== Segment start ==

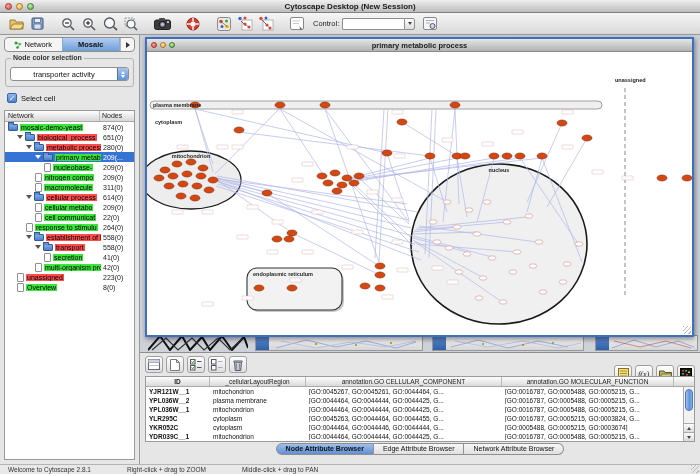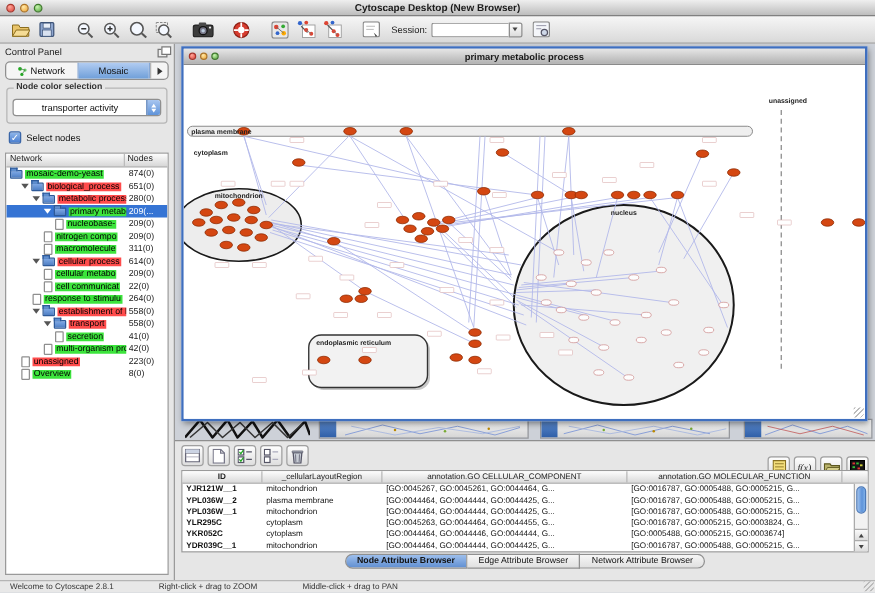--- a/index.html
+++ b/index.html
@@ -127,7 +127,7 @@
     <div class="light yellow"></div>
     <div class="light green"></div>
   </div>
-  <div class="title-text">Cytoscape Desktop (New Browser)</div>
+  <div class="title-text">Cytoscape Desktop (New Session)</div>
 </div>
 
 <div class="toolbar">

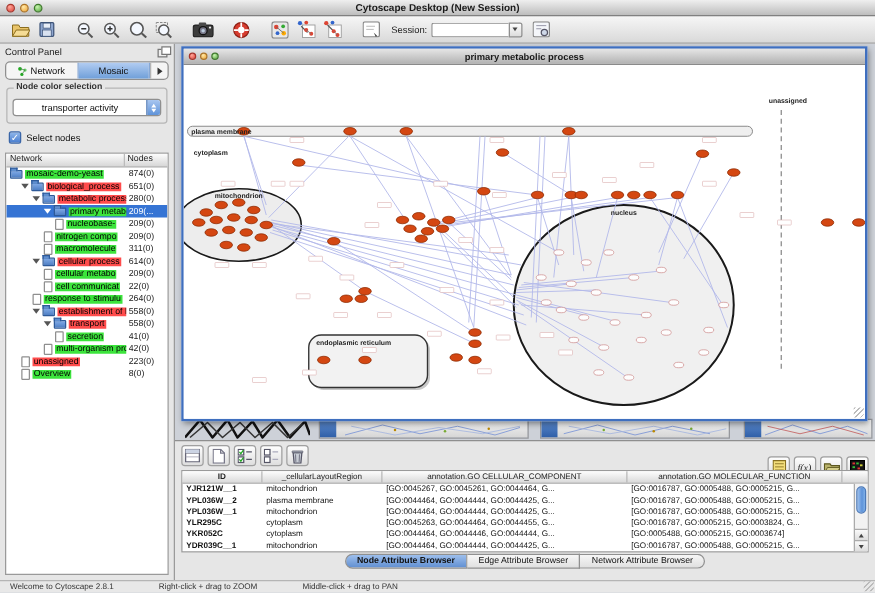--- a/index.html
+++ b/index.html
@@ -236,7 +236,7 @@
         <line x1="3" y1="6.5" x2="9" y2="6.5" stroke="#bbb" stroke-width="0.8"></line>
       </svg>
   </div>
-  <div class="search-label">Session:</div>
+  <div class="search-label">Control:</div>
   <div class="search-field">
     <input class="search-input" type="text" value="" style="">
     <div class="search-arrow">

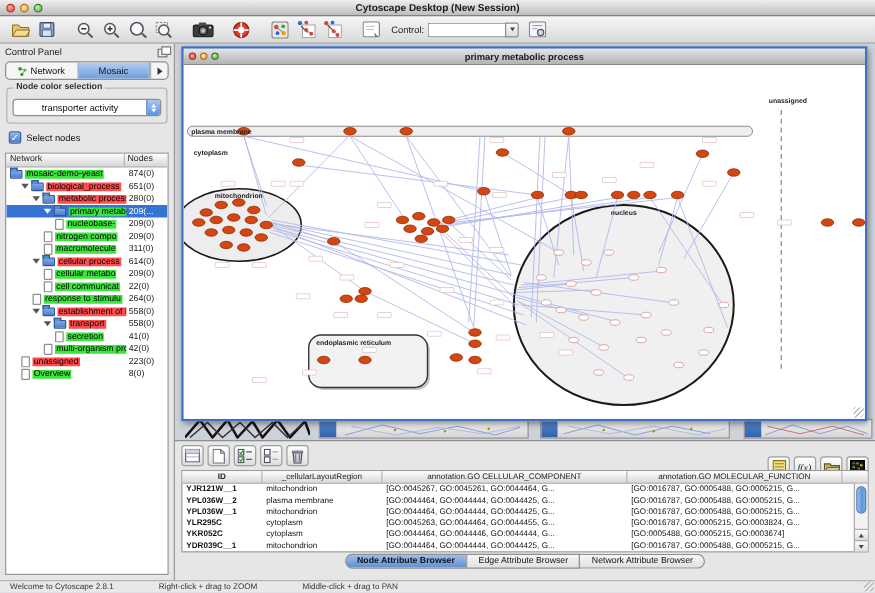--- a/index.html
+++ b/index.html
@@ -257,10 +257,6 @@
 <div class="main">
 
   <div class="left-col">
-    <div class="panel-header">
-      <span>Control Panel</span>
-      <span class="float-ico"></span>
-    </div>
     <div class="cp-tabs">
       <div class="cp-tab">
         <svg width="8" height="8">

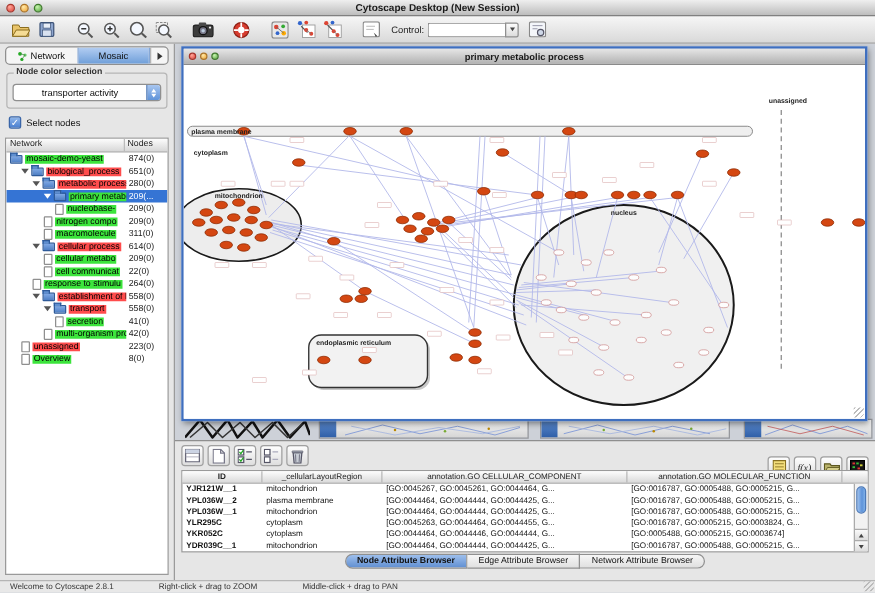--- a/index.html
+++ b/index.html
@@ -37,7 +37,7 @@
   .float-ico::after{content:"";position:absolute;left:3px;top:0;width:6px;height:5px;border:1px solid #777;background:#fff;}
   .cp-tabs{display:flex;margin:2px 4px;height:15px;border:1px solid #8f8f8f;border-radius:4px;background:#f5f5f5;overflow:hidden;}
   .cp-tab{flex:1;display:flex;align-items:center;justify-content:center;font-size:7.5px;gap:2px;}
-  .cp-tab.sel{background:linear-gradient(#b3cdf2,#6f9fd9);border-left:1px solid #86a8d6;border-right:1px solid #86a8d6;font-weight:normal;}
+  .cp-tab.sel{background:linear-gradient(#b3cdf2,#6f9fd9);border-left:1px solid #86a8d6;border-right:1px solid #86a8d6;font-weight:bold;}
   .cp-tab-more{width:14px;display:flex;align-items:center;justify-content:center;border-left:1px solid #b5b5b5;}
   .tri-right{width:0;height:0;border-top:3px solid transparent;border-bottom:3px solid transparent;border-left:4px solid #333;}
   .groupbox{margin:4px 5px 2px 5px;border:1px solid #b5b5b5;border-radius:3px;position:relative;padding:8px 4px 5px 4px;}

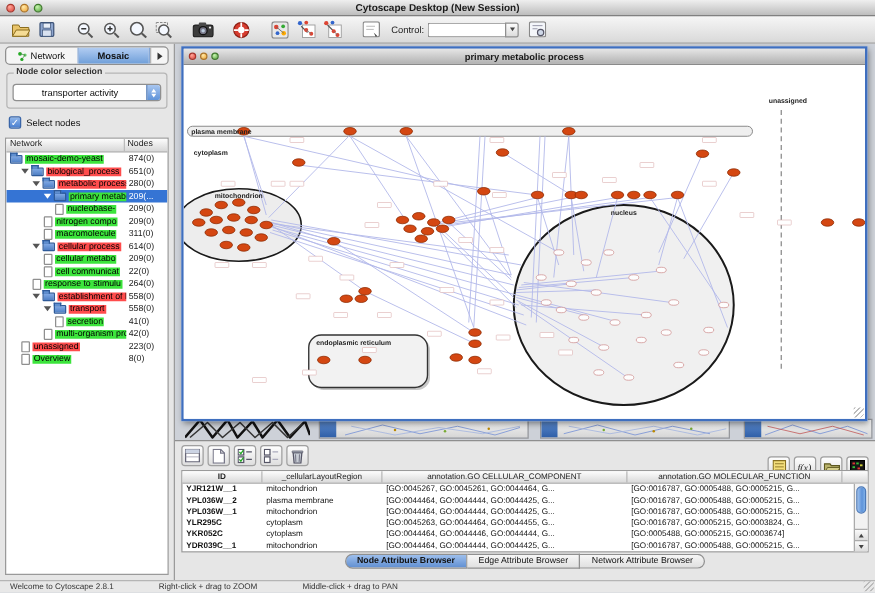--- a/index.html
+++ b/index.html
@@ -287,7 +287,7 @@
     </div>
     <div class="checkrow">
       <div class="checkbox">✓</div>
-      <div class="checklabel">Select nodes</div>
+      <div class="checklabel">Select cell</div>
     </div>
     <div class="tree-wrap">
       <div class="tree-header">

== Segment end ==
== Segment start ==

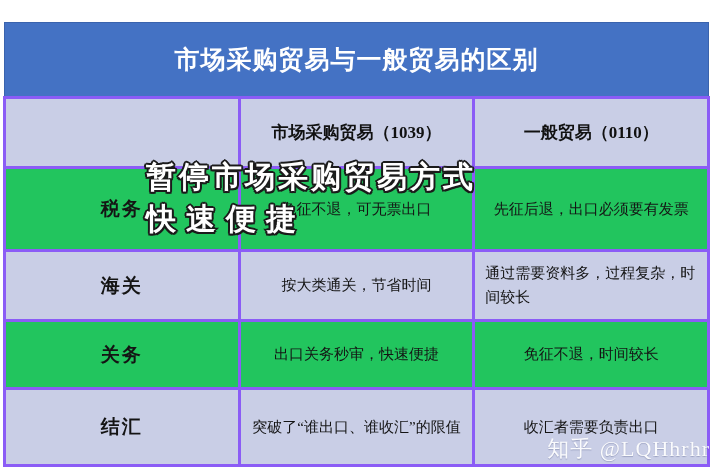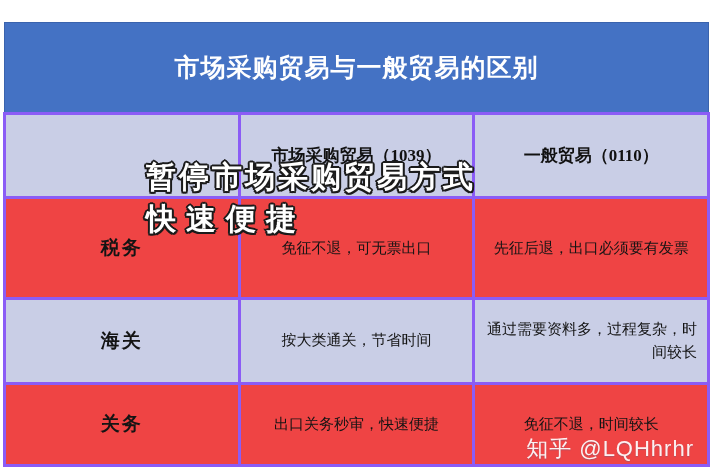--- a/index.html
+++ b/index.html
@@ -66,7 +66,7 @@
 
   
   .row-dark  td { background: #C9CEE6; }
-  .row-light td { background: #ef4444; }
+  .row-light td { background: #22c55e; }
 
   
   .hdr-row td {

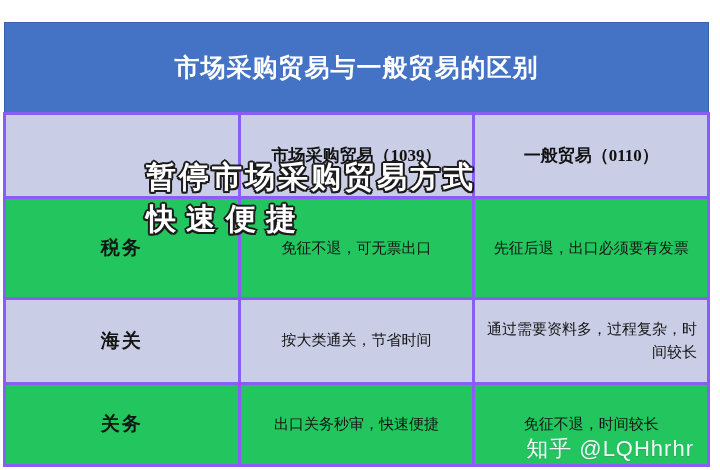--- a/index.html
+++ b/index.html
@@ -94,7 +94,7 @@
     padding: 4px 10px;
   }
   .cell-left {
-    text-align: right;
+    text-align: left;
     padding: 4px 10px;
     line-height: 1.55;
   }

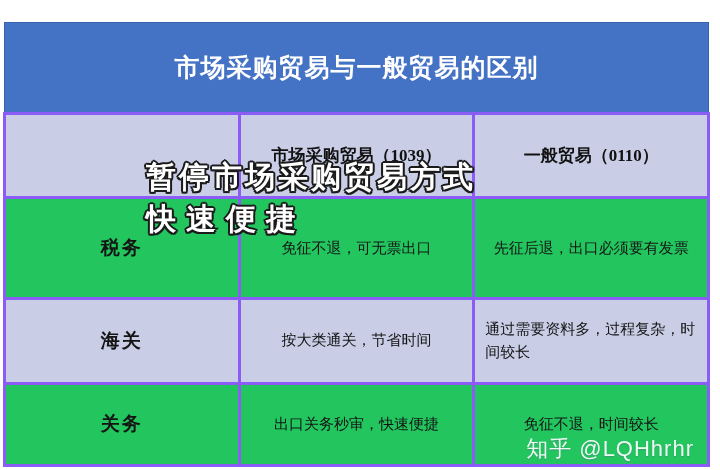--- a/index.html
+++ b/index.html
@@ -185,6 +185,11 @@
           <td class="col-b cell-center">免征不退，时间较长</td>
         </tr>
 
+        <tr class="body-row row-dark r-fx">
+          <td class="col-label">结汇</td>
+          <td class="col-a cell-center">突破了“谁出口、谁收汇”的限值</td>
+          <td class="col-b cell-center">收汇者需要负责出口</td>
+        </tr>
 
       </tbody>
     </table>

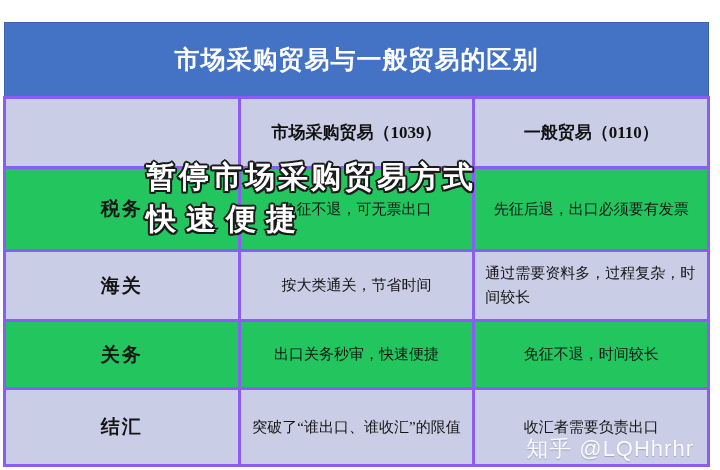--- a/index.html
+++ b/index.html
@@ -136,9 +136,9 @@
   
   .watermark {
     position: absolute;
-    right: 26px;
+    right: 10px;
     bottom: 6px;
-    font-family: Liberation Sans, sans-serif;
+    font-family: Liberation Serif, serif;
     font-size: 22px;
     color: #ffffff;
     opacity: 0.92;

== Segment end ==

Action item: The lines to copy are those in the listing that contain the word "bottom".

Exercise result:
   .tri-right{width:0;height:0;border-top:3px solid transparent;border-bottom:3px solid transparent;border-left:4px solid #333;}
     bottom: 6px;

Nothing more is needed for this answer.